Or so she had tried to argue when trying to stay up past eight o'clock the previous night.

And Jemma couldn't help the grin that slid across her face in response, the small girl's enthusiasm infectious.

Suddenly putting her arm out beside her, and realising the bed was emptier than it should be - her husband of eight and a half years nowhere to be found, she turned back to her daughter, still (unsuccessfully) trying to pull the elder woman out of her bed, by sheer force of will.

"Where's your dad?" And Sophie looked up for a second, halted in her task.

"In Sarah's room - she was trying to climb out of her cot." And then she was back to her task of 'getting mummy up, because I want my presents', when a familiar figure caused a shadow in the doorway to the bedroom.

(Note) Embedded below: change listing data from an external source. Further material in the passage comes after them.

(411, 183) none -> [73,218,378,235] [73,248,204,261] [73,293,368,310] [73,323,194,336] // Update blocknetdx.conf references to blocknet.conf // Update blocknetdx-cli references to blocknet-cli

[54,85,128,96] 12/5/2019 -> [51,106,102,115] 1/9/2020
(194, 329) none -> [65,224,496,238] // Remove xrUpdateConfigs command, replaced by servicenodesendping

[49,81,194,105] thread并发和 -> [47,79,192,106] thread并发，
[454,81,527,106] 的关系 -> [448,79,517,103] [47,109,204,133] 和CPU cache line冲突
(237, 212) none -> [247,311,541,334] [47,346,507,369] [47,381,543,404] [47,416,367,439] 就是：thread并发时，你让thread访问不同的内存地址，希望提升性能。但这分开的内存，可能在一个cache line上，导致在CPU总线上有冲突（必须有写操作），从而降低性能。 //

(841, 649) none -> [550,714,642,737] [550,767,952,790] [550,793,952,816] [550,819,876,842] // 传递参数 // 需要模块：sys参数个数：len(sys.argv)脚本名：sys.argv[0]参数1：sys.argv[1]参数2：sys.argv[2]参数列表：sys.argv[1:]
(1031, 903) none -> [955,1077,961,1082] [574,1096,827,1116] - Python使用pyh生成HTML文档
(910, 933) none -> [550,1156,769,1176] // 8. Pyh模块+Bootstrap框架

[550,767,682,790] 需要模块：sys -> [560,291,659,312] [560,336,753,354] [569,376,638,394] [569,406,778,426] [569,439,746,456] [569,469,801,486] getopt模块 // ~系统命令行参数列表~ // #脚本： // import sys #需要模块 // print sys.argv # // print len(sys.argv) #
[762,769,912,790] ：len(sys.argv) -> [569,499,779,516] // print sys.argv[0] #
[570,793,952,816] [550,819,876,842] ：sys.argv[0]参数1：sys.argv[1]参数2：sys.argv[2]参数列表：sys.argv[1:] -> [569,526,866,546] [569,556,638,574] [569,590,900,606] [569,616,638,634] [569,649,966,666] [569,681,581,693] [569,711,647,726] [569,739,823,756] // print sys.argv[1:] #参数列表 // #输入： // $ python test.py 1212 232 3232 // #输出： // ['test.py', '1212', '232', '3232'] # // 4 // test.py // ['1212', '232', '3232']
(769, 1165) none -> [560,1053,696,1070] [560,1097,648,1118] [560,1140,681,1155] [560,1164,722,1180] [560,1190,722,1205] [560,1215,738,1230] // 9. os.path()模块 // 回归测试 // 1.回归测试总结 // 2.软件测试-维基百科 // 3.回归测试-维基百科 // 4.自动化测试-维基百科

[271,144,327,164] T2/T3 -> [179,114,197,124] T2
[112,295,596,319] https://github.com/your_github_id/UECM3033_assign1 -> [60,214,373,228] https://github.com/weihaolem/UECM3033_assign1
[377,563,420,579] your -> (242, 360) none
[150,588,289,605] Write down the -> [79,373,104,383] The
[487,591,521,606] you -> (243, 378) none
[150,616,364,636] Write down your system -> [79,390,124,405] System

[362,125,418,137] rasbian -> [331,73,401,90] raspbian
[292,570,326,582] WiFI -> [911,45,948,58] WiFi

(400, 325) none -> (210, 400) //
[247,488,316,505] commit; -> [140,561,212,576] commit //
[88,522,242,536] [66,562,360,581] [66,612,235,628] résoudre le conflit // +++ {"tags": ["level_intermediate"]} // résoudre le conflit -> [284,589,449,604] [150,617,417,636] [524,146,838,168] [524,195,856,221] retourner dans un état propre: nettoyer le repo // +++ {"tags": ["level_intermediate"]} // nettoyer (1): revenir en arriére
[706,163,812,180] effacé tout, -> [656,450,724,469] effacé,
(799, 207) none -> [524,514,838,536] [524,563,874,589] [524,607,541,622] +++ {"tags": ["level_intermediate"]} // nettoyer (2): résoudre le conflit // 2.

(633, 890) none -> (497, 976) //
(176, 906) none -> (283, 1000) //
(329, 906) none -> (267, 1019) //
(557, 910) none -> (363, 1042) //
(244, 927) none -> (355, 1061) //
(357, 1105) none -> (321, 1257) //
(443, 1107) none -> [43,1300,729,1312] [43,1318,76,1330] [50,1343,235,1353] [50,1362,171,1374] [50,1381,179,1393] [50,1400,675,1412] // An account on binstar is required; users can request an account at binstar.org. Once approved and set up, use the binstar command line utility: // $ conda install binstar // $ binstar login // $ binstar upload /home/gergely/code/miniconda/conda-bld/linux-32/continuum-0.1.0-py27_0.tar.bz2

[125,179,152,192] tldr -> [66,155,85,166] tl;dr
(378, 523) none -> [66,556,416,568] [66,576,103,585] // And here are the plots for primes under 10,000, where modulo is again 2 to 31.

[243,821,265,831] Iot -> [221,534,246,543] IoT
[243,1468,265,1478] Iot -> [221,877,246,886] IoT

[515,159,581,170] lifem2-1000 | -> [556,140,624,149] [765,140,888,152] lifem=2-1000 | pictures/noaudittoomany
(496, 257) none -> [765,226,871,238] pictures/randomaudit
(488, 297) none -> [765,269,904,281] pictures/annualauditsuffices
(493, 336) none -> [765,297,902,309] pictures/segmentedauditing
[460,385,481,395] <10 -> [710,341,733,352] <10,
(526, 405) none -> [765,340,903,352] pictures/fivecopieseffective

Leo was stood there, with an amused, questioning expression on his face at the scene - somehow effective despite the fifteen month old he was holding, and who was returning the favour by tugging on his nose and babbling nonsense that obviously made sense to  _her_.

Nearly unchanged even almost thirteen years after their first meeting, the soft eyes, the sometimes manic energy seemingly unhampered by two small children.

She got out of bed silently, cursing the clock that was still showing numbers before seven, and pulling on the warm fluffy dressing gown she had made sure was within arms reach of her bed for precisely this purpose, as Sophie squealed with renewed excitement running to the top of the stairs.

It was Christmas after all.

* * *

Two and a half hours later after multiple arguments, far too much chocolate for anyone this early in the morning, never mind a six year old, and a very long breakfast that was more to keep Sophie from eating  _too_  much junk than anything else - there was surprisingly peace in the FitzSimmons household.

Looking up from dressing the doll that she had been  _begging_  for ... for months, Sophie turned to her parents, "Are cousins coming round soon?"

By cousins, she was referring to three sets of children - Jess and Evan and their respective wives obviously but the Wards as well - having grown up calling the other adults 'aunt' and 'uncle', it was only natural that their children would be 'cousins'.

And as for Rebecca's children.

Well, as far as Sophie was aware, she didn't  _have_  an aunt Rebecca.

"Tomorrow," Jemma assured her - dreading having to cook for sixteen people the next day, even if six of them were under the age of four - if anything that made it  _more_  difficult, absent mindedly moving the wrapping paper Sarah was trying to eat out of her reach, and distracting her with Teddy - the unimaginatively named teddy bear that was her favourite companion.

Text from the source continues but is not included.